To: DuckTapeSunroof who wrote (32691)6/30/2010 9:16:46 PM
From: DuckTapeSunroof  Read Replies (1) | Respond to of 103300
 
Foreign Ship Ban Debated in Obama’s Response to BP Oil Spill

June 30, 2010, 12:20 AM EDT
Bloomberg
(For more on the BP oil spill, see {SPILL <GO>}.)
By Kim Chipman
businessweek.com

June 30 (Bloomberg) -- The sign over the Dog House Deli in Pensacola Beach, Florida, delivered the message: “President Barack Obama Waive Jones Act.”

Nate Holler, who runs the family-owned hotdog shop, posted the plea when Obama visited the coastal town on June 15. He is among coastal residents who say the president should waive a 90- year-old maritime law to speed foreign assistance in fighting the BP Plc oil spill in the Gulf of Mexico.

“We have all these other countries willing to help,” Holler, 24, said in an interview. “There is not enough happening.”

The Jones Act, which bars foreign ships from transporting goods between U.S. ports, has become a flash point in debate over the spill. Opponents of the law, which applies to cleanup vessels within three miles (4.83 kilometers) of shore, say it should be suspended or repealed. The administration says foreign vessels are already helping to combat the worst U.S. oil spill so a blanket waiver isn’t needed.

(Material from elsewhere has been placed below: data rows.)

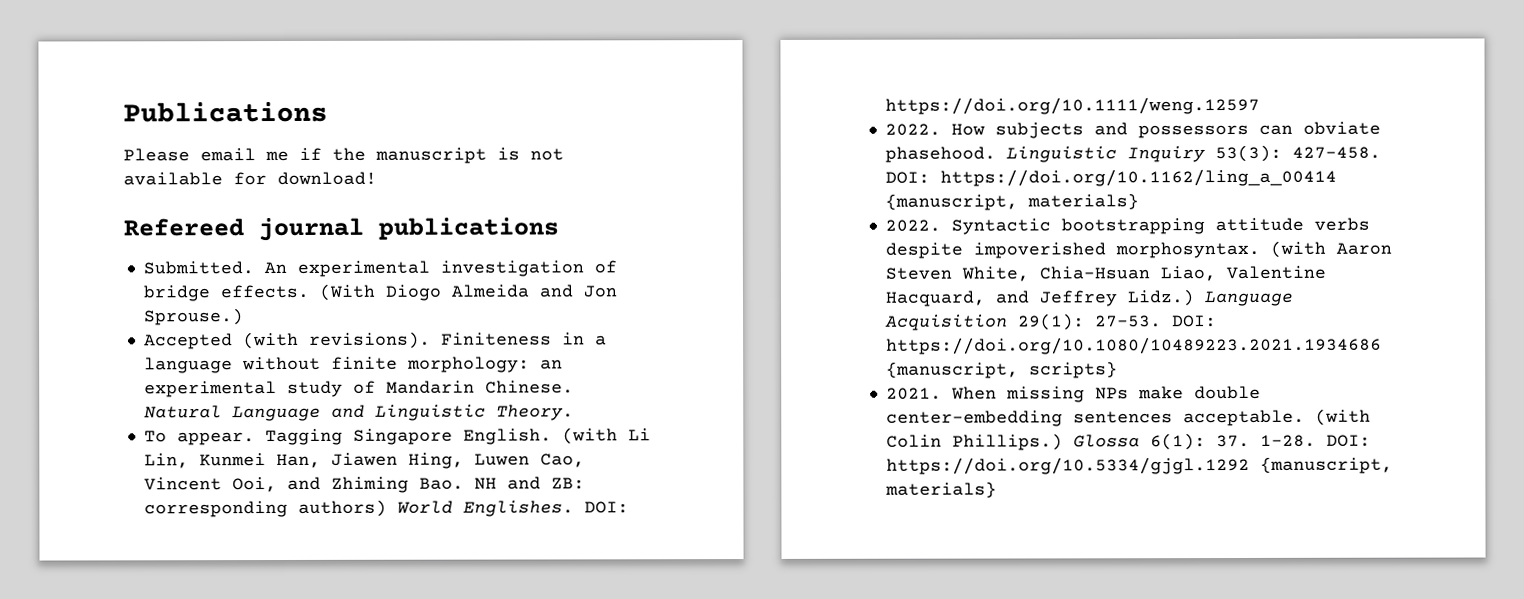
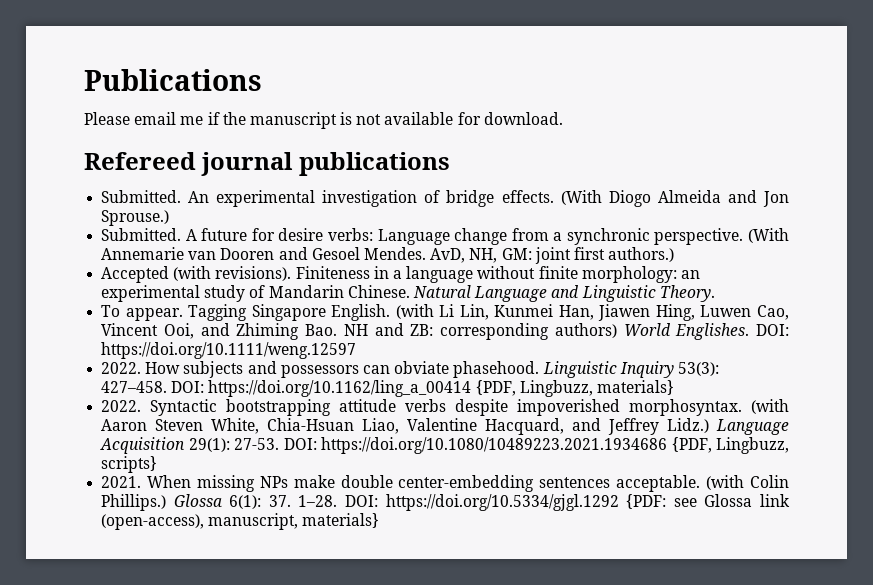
- Please email me if the manuscript is not available for download!
+ Please email me if the manuscript is not available for download.
+ Submitted. A future for desire verbs: Language change from a synchronic perspective. (With Annemarie van Dooren and Gesoel Mendes. AvD, NH, GM: joint first authors.)
- DOI: https://doi.org/10.1162/ling_a_00414 {manuscript, materials}
+ DOI: https://doi.org/10.1162/ling_a_00414 {PDF, Lingbuzz, materials}
- DOI: https://doi.org/10.1080/10489223.2021.1934686 {manuscript, scripts}
+ DOI: https://doi.org/10.1080/10489223.2021.1934686 {PDF, Lingbuzz, scripts}
- DOI: https://doi.org/10.5334/gjgl.1292 {manuscript, materials}
+ DOI: https://doi.org/10.5334/gjgl.1292 {PDF: see Glossa link (open-access), manuscript, materials}

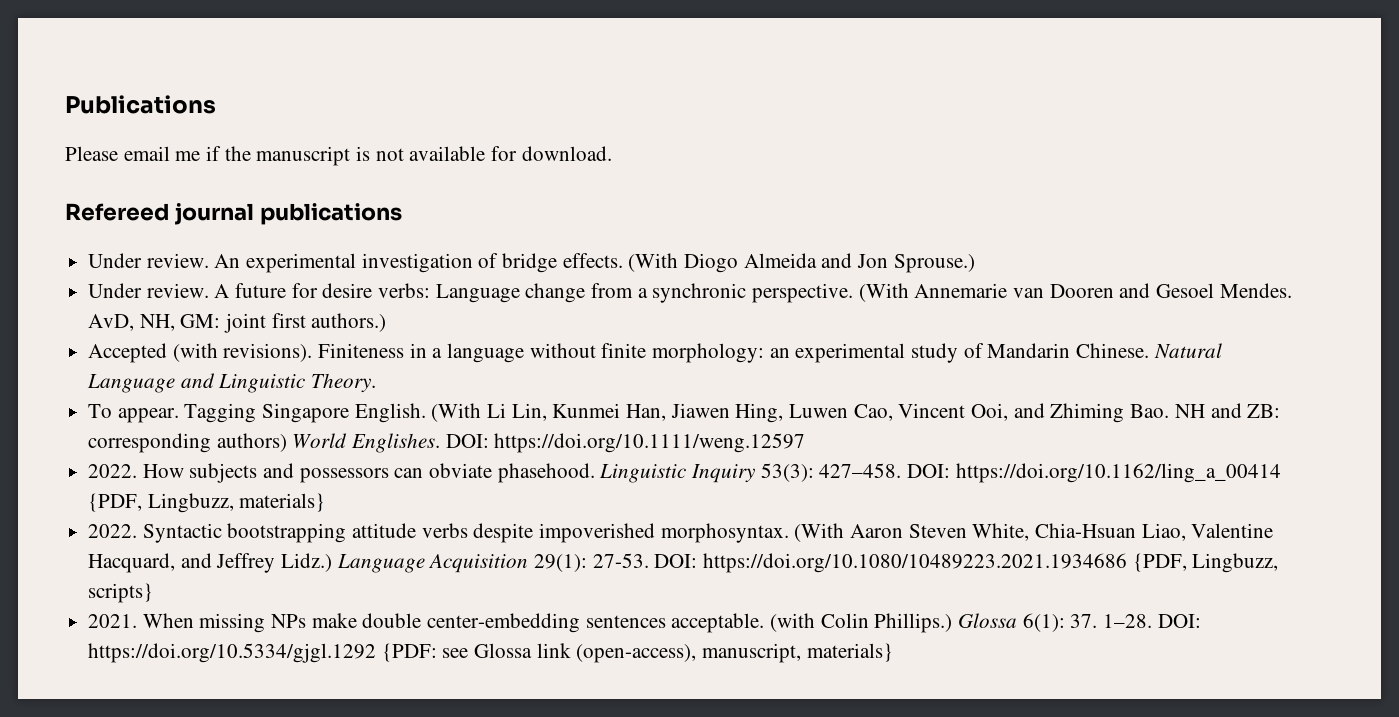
  Refereed journal publications
- Submitted.
+ Under review.
  (With Diogo Almeida and Jon Sprouse.)
- Submitted.
+ Under review.
- (with Li Lin, Kunmei Han, Jiawen Hing, Luwen Cao, Vincent Ooi, and Zhiming Bao. NH and ZB: corresponding authors) World Englishes.
+ (With Li Lin, Kunmei Han, Jiawen Hing, Luwen Cao, Vincent Ooi, and Zhiming Bao. NH and ZB: corresponding authors) World Englishes.
- (with Aaron Steven White, Chia-Hsuan Liao, Valentine Hacquard, and Jeffrey Lidz.)
+ (With Aaron Steven White, Chia-Hsuan Liao, Valentine Hacquard, and Jeffrey Lidz.)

“There are a lot of foreign vessels operating offshore,” Coast Guard Admiral Thad Allen, the government’s incident commander, told reporters on June 25. The Coast Guard would be happy to aid in requests for waivers, “but to date, since they’re operating outside 3 miles, no Jones Act waiver has been required.”

22 Offers Accepted

The U.S. is accepting 22 offers of help from 12 countries and international organizations, the State Department said in a statement yesterday. The aid includes “two high-speed skimmers and fire containment boom from Japan,” according to the statement. The State Department didn’t immediately respond to a question concerning whether the Jones Act would be waived for the vessels.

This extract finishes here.